One of the main obstacles fusion scientists need to get over is the restlessness of the plasma that needs to be tamed. Otherwise, we won’t be able to use fusion energy in any sensible way. That requires intense research, simulations, and experiments all extremely computationally demanding.
Experts from the University of Washington decided to use hardware that has proven time after time that it is computationally powerful. Hardware that was created first of all for gamers. The insatiable need of millions (perhaps billions) of gamers around the world for more and more amazing experiences forced electronics manufacturers to create very effective and powerful graphic cards. Over time, we found out that they can also be used in other human activities. Even in top-notch research.
The dynamics of plasma in fusion experiments are crazy. And if the fusion device isn’t capable of monitoring and controlling it in real-time it could end very badly. Thus, most currently used applications of plasma energy assume its fusion system will be quite static. But Chris Hansen and his team are developing methods that will keep the plasma in check while considering its naturally dynamic nature.

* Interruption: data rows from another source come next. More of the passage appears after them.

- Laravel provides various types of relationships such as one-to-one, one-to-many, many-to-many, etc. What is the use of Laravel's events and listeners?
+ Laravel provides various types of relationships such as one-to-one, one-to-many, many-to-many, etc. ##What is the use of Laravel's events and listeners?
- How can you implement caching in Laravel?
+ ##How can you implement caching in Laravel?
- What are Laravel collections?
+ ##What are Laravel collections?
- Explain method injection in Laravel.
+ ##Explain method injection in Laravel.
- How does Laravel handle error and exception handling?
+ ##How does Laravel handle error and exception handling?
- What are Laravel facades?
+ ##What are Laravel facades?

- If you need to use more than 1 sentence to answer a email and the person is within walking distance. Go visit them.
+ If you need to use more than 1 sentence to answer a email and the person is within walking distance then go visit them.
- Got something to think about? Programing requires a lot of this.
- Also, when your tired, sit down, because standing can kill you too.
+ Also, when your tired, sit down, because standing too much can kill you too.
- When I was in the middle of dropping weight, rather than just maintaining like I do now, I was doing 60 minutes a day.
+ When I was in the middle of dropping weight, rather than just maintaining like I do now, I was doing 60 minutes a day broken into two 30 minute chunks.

Hansen and his colleagues built an experimental fusion reactor that creates magnetic fields inside of the plasma. The benefit of this approach is the fact that such a fusion reactor should be smaller and cheaper in comparison with fusion reactors that use external magnetic fields. On top of that, it allows to effectively control the plasma.

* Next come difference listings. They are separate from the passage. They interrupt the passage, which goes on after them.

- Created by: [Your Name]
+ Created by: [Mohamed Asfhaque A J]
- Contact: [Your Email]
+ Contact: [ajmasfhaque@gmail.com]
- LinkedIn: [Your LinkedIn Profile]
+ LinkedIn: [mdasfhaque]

The prototype is currently achieving temperatures of around 1,000,000° Celsius. That is much less than the 150,000,000° Celsius needed to get a fusion reaction but it is enough to allow the scientists to develop and test new technologies. The reactor uses three injectors that create a doughnut-shaped cloud of plasma. The plasma is held only for a few thousandths of a second during which the researchers monitor the plasma and gather data.
Previously, scientists used slow and not exactly user-friendly technologies to control the reactor. Then they decided to use NVIDIA Tesla graphic cards that were designed for machine-learning applications. This gave them a lot of user-friendly computational power. Now, thanks to gamers they can test advanced algorithms for controlling plasma.